The foundation of PPI curriculums is the most recent research about brain chemistry, life skills education, risk and protective factors, trauma-informed/resilience-building practices, asset development, and community service. Curriculums incorporate research recommendations from federal agencies and national organizations:


  • National Institute on Drug Abuse's Prevention Principles which recommends programs enhance protective factors; reduce risk factors; target all forms of drug abuse including tobacco, alcohol, marijuana, and inhalants; teach life skills; be interactive; include a parent component and be age specific, developmentally appropriate, culturally sensitive. 

  • National Institute on Alcoholism and Alcohol Abuse's Prevention Principles which recommend that programs have clarity of purpose; address resiliency factors and risk factors; have clear "no drug" messages; teach skill building and refusal skills; offer positive healthy alternatives; include parental risk factors; and start as early as possible offering role models and support groups for specific high risk populations. 

  • US Department of Health and Human Services (DHHS) Substance Abuse and Mental Health Services Administration (SAMHSA) and ACEs Connection Network which focus on identifying and addressing Adverse Childhood Experiences (ACEs) identified by Kaiser and Center on Disease Control & Prevention in one of the largest investigations of childhood abuse and neglect and household challenges and later-life health and well-being.

  • United Nations Office on Drugs and Crime (UNODC) which recognizes that Family Skills Training for the whole family (parents and children - infancy through adolescence) positively change family functioning and parenting practices in enduring ways resulting in healthier and more supportive environments.

  • Asset Development Research, which recommends that programs build internal assets (such as caring, self-esteem, sense of purpose, and positive view of life); build external assets (family support, communication, empowerment); and teach social competencies. 

  • Harvard Center on the Developing Child whose mission is to drive science-based innovation that achieves breakthrough outcomes for children facing adversity with a focus on the early years of life. 

  • ZERO TO THREE which works to ensure that babies and toddlers benefit from the family and community connections critical to their well-being and development.

  • National Association for Children of Addiction and other research on children of addiction (COA) which recommends that programs reduce risk factors; teach communication skills: how to make healthy friends and set boundaries; increase resiliency/protective factors including teaching children that chemical dependency is a disease affecting all members of the family -- their parents love them, but have a disease that makes it difficult for them to express this love.
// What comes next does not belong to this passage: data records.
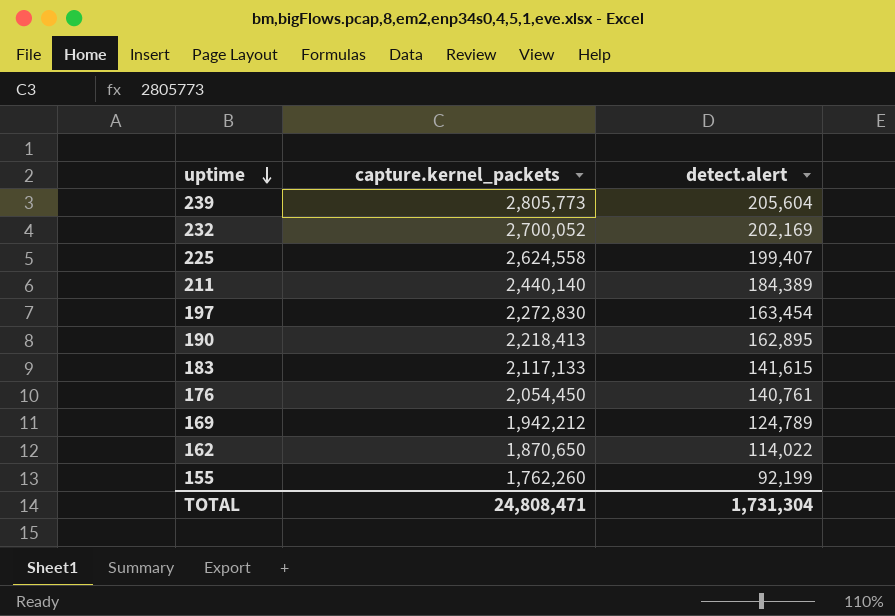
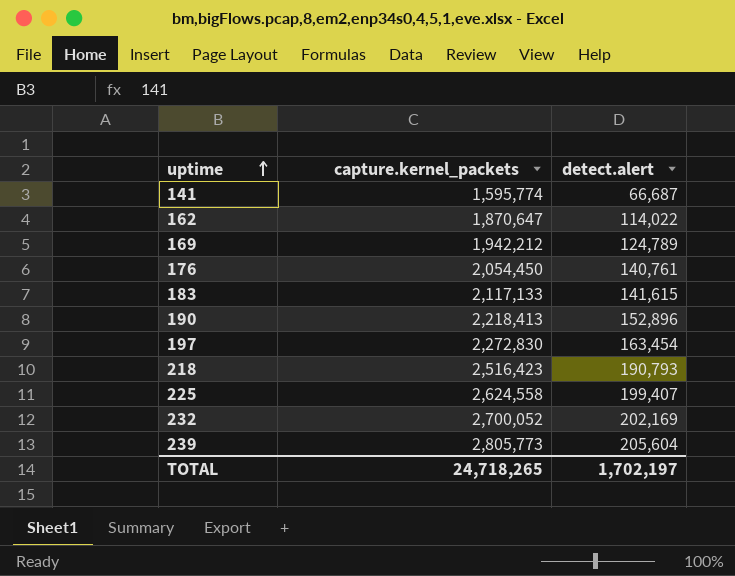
row order: uptime descending -> uptime ascending
row 211: 2,440,140 | 184,389 -> none
row 155: 1,762,260 | 92,199 -> none
row 141: none -> 1,595,774 | 66,687
162 | capture.kernel_packets: 1,870,650 -> 1,870,647
190 | detect.alert: 162,895 -> 152,896
row 218: none -> 2,516,423 | 190,793
TOTAL | capture.kernel_packets: 24,808,471 -> 24,718,265
TOTAL | detect.alert: 1,731,304 -> 1,702,197

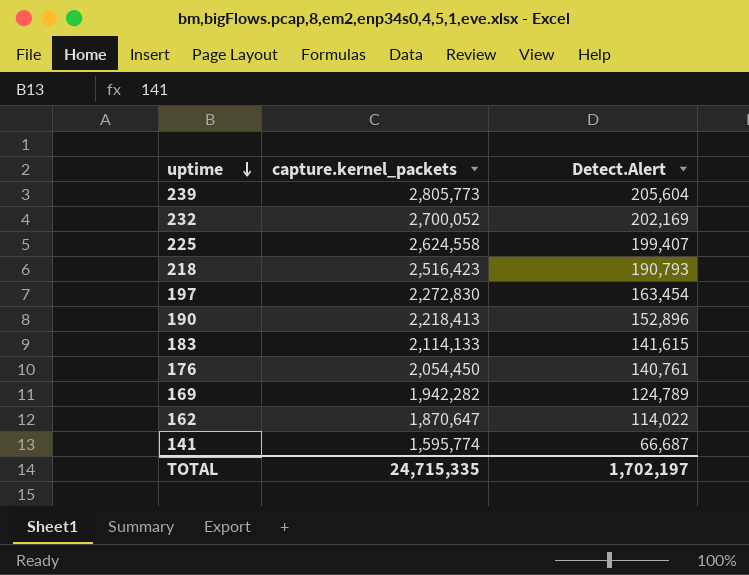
row order: uptime ascending -> uptime descending
column name: detect.alert -> Detect.Alert
183 | capture.kernel_packets: 2,117,133 -> 2,114,133
169 | capture.kernel_packets: 1,942,212 -> 1,942,282
TOTAL | capture.kernel_packets: 24,718,265 -> 24,715,335

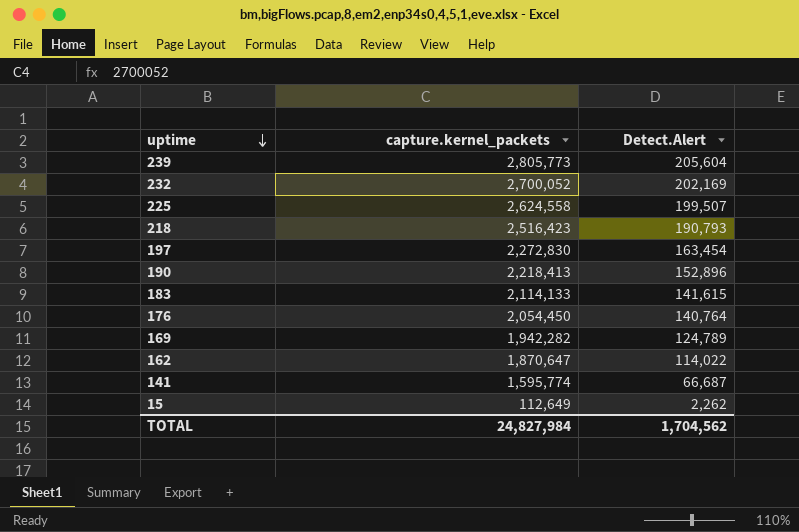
225 | Detect.Alert: 199,407 -> 199,507
176 | Detect.Alert: 140,761 -> 140,764
row 15: none -> 112,649 | 2,262
TOTAL | capture.kernel_packets: 24,715,335 -> 24,827,984
TOTAL | Detect.Alert: 1,702,197 -> 1,704,562

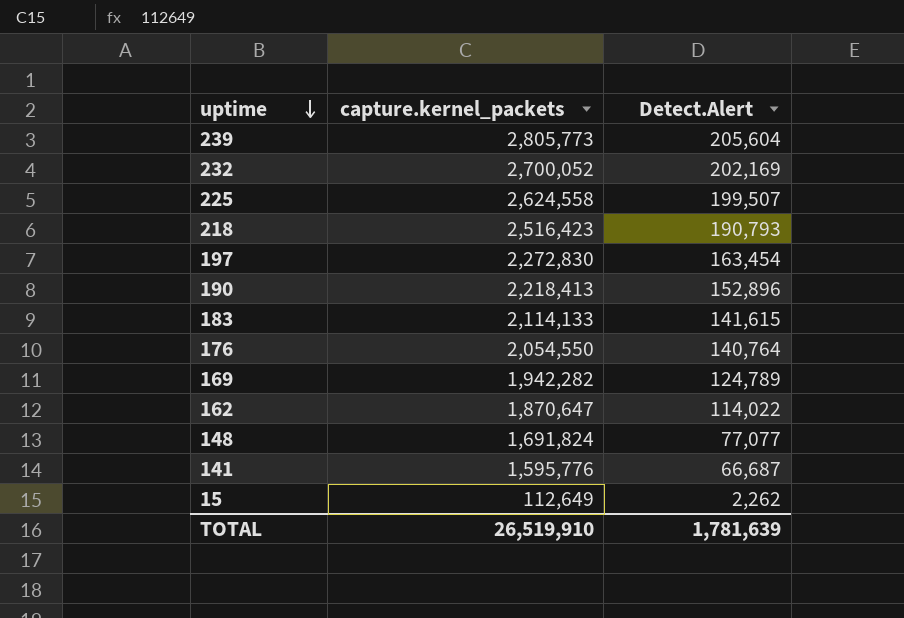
176 | capture.kernel_packets: 2,054,450 -> 2,054,550
row 148: none -> 1,691,824 | 77,077
141 | capture.kernel_packets: 1,595,774 -> 1,595,776
TOTAL | capture.kernel_packets: 24,827,984 -> 26,519,910
TOTAL | Detect.Alert: 1,704,562 -> 1,781,639

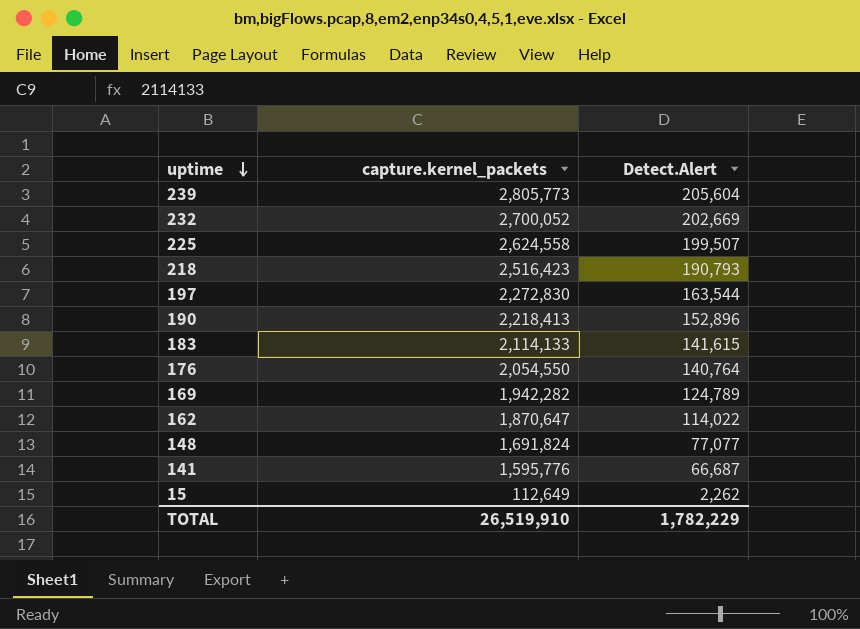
232 | Detect.Alert: 202,169 -> 202,669
197 | Detect.Alert: 163,454 -> 163,544
TOTAL | Detect.Alert: 1,781,639 -> 1,782,229

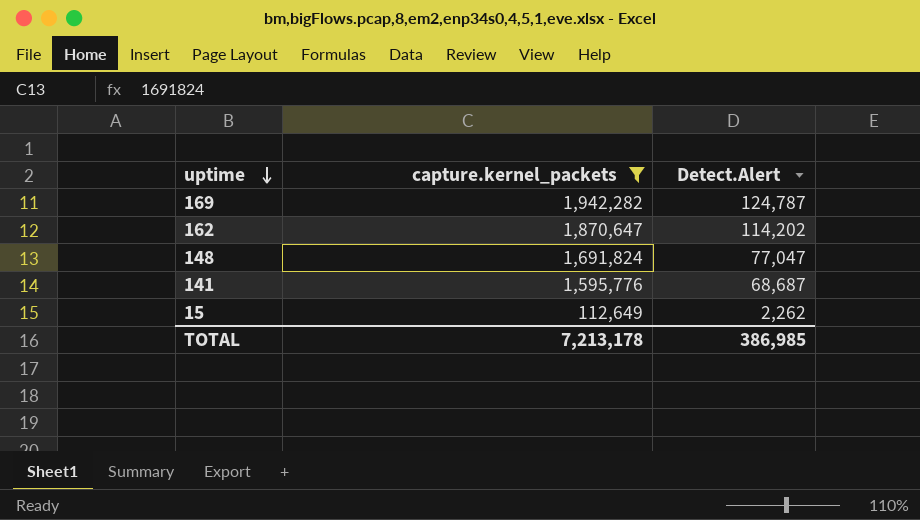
filter: none -> capture.kernel_packets <= 1,942,282
169 | Detect.Alert: 124,789 -> 124,787
162 | Detect.Alert: 114,022 -> 114,202
148 | Detect.Alert: 77,077 -> 77,047
141 | Detect.Alert: 66,687 -> 68,687
TOTAL | capture.kernel_packets: 26,519,910 -> 7,213,178
TOTAL | Detect.Alert: 1,782,229 -> 386,985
  • Research on children with learning differences and those exposed in utero to alcohol and other drugs, which recommends programs increase resiliency/protective factors; reduce risk factors; and emphasize areas where they can contribute. These high-risk children need to realize that they are part of something larger than themselves. They need to learn rage/anger management, how to appropriately express feelings/defenses, boundaries, problem solving and decision-making skills, and centering. Lessons need to be age-specific, developmentally appropriate, interactive, multi-modal, repetitive and structured. Self-esteem issues are critical.